The hoarse, sneering voice rang out like a challenge, which indeed it was, and the speaker's bloodshot, savage glare roamed round the room as though daring those present to refute his statement. He was a big fellow, blue-shirted, with trousers stuffed into the tops of his high boots, and he wore two guns; a slouched hat partly shaded his bloated, unshaven face. A deepening scowl further detracted from his looks when the continued hum of conversation showed that his remark was being ignored, and the beady eyes glinted evilly. So that was it, huh? Well, he'd let them see that someone had to sit up and take notice when 'Pug' Parsons spoke.

Though it was yet afternoon, the bar of the Palace Saloon was fairly well patronized, and the crowd was typical of the Western frontier settlements of that day: tradesmen, teamsters, riders from the neighboring ranches, gamblers, a few Mexicans, and a leavening of hard-bitten citizens into whose means of livelihood it would not have been wise to probe. Most of these Parsons knew by sight at least, but there was one whom he had not seen before. Still in his early twenties, slim of hip and broad of shoulder, the stranger leant against the bar with the easy pose of the athlete. His cowboy rig, though worn, was neat, his shirt and the silk handkerchief slung round his neck were clean, and the grey 'two-gallon' Stetson pushed back on his head was nearly new. He also sported two guns, the ends of the holsters tied with rawhide strings to his leathern chaps. His lean, shaven, deeply-bronzed face and black hair gave him almost the appearance of an Indian, but the high cheekbones were missing and there was a quirk of humor about the grim mouth which softened the out-thrust of jaw and level, grayish-blue eyes. Parsons absorbed these details and came to his own conclusion.

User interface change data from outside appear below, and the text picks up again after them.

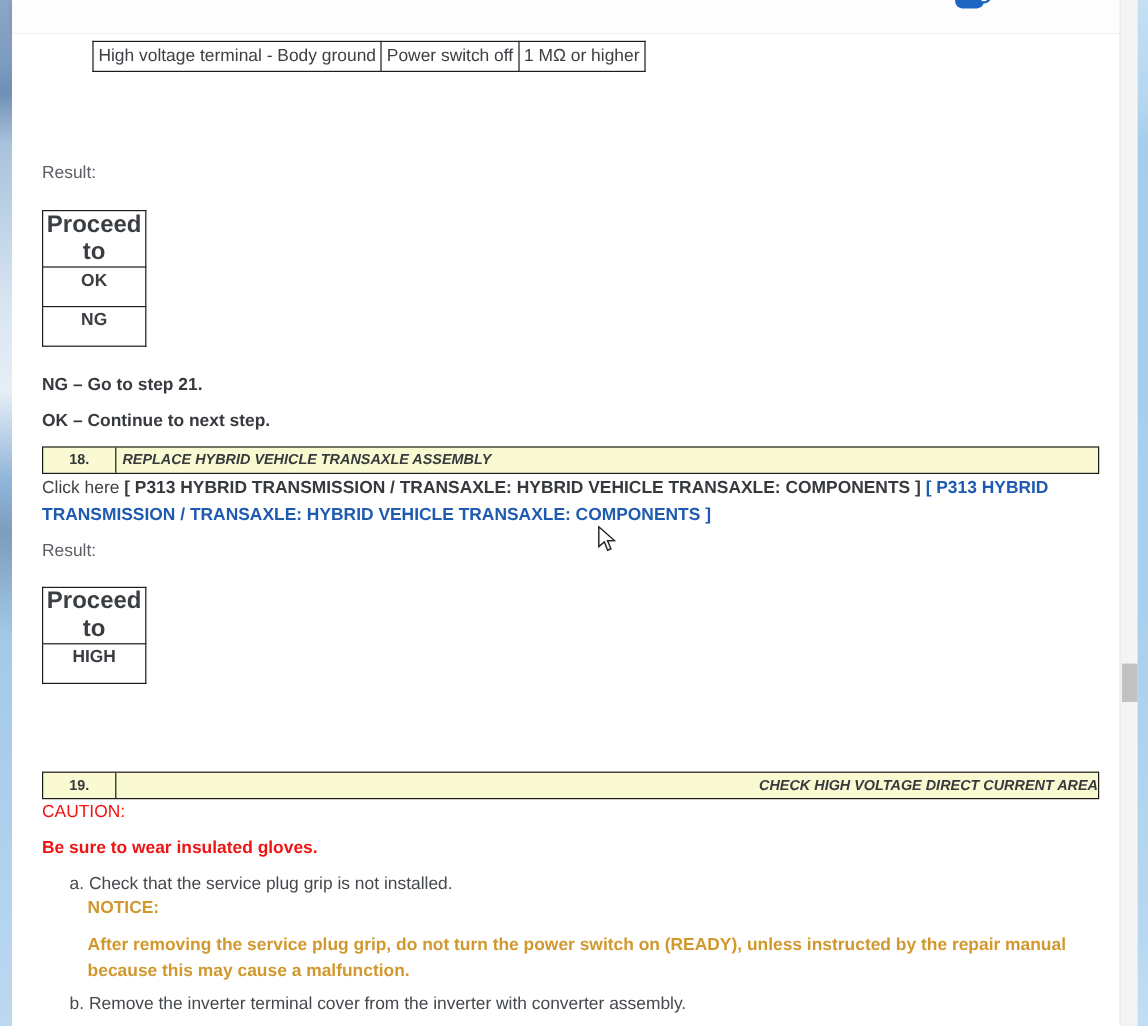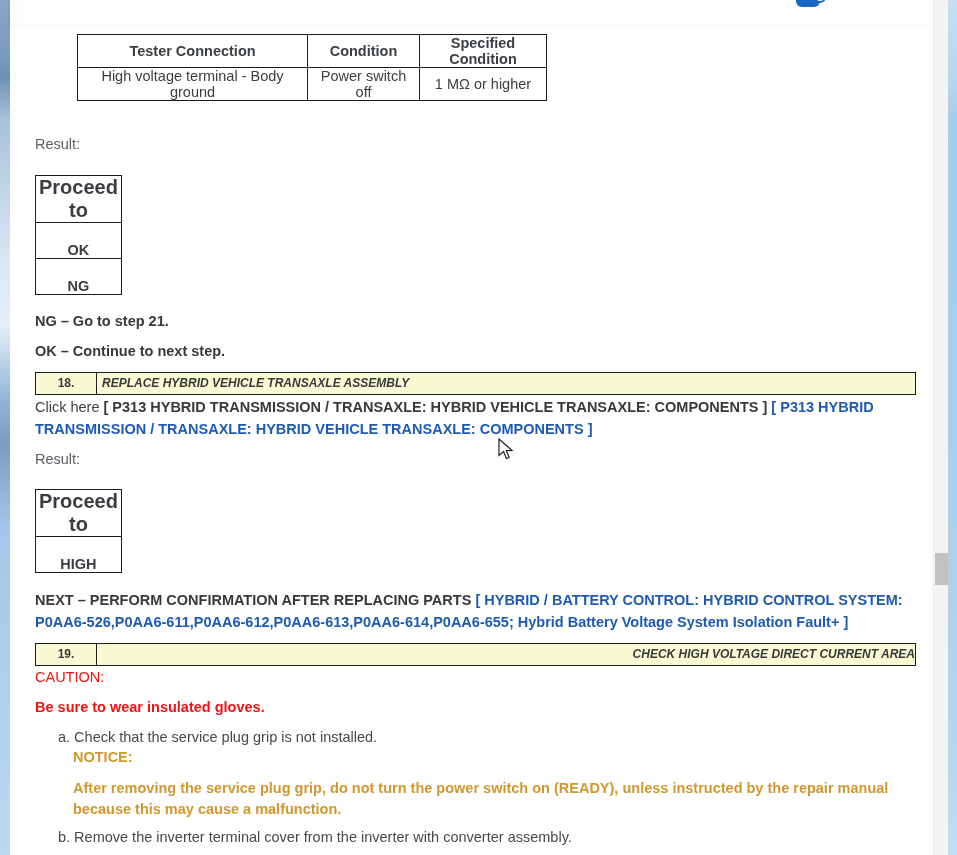"Tester Connection" tr { html: <tr> <th>Tester Connection</th> <th>Condition</th> <th>Specified Condition</th> </tr> -> none }
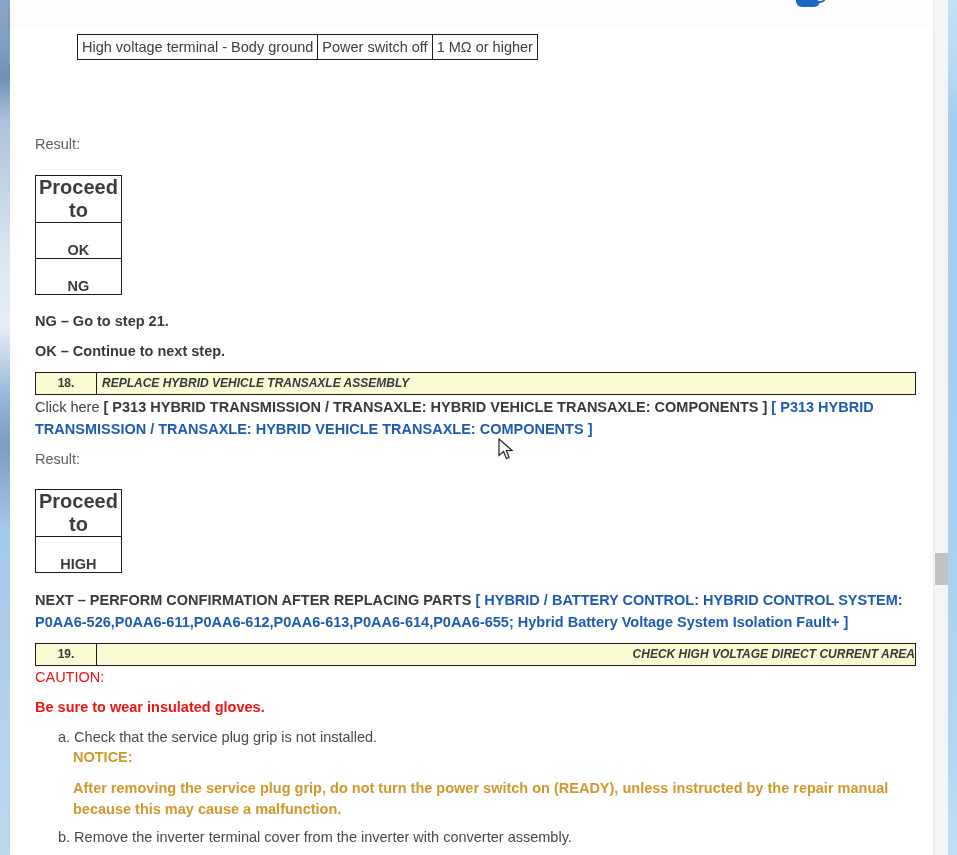"OK" .proceed-table td { padding-top: 19px -> 3px }
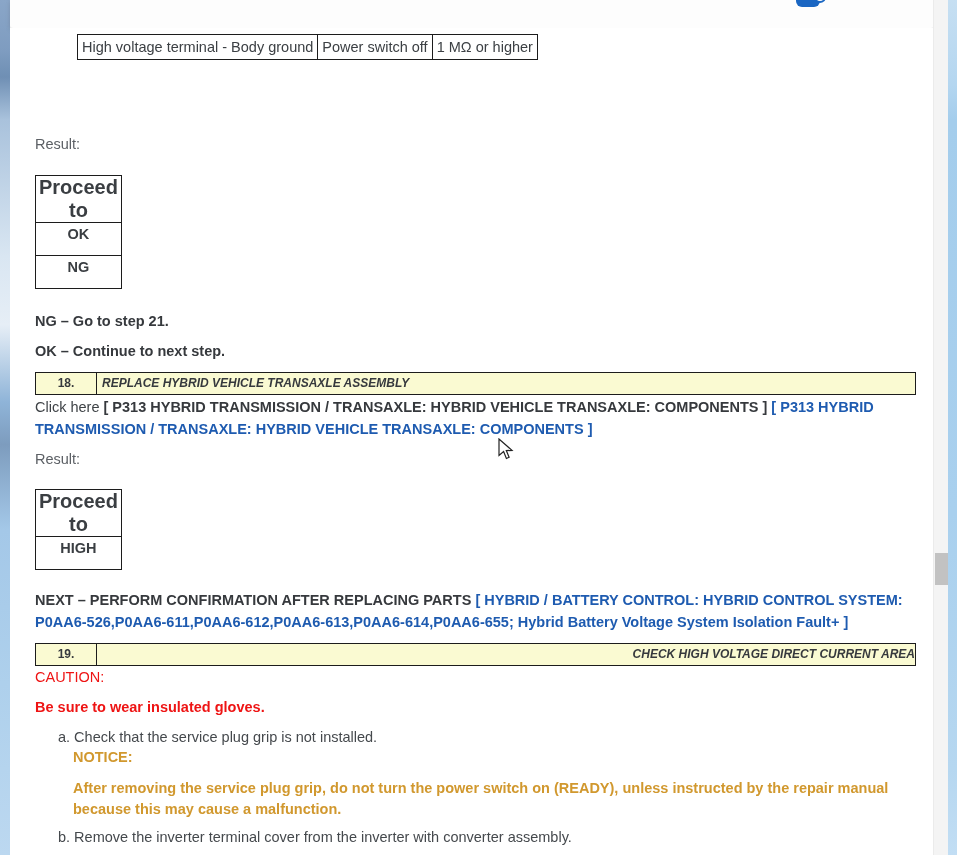"NEXT – PERFORM CONFIRMATION AFTER" div.para { html: <div> <span>NEXT – PERFORM CONFIRMATION AFTER REPLACING PARTS </span><a>[ HYBRID / BATTERY CONTROL: HYBRID CONTROL SYSTEM: P0AA6-526,P0AA6-611,P0AA6-612,P0AA6-613,P0AA6-614,P0AA6-655; Hybrid Battery Voltage System Isolation Fault+ ]</a> </div> -> none }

'Dude puncher, tryin' to put up a two-gun bluff,' he muttered. 'Reckon I'll call it.' He turned to the proprietor of the place. 'Who's the yearlin'?' he asked, with a nod towards the unconscious cowboy.

The saloon-keeper, a short, stout man of middle age, with a pleasant but weak face, looked in the direction indicated. 'New to me,' he said. 'Rid into town 's'afternoon.' Then, divining what was in the other's mind, 'Aw, leave the boy be, Pug; he ain't doin' no harm. Looks as if he mightn't be too easy rode neither, an' I don't want no trouble here now I got them new glasses.'

He glanced pridefully at the three gaudy, gilt-framed mirrors decorating the back of the bar. His warning precipitated the calamity it was designed to prevent. The big man's face bacame suffused with passion. Snatching out a gun, he fired point-blank at the centre mirror, defacing its shining surface with a great jagged star and bringing down a clatter of broken glass.

'That for yu an' yore damn mirrors,' he snarled. 'Mebbe it'll larn yu that we ain't goin' to drink cheap liquor so's yu can admire yoreself. Another yap outa yu an' I'll serve the other two the same an' close yore joint.'

The saloon-keeper dared not reply--he knew the threat was no vain one. The gunman had only to let it be known that to drink at the Palace would be to incur his displeasure, and few in the town would run the risk; there were other saloons. Parsons swung about, his fierce gaze travelling over the company and finally resting on the indifferent figure by the bar.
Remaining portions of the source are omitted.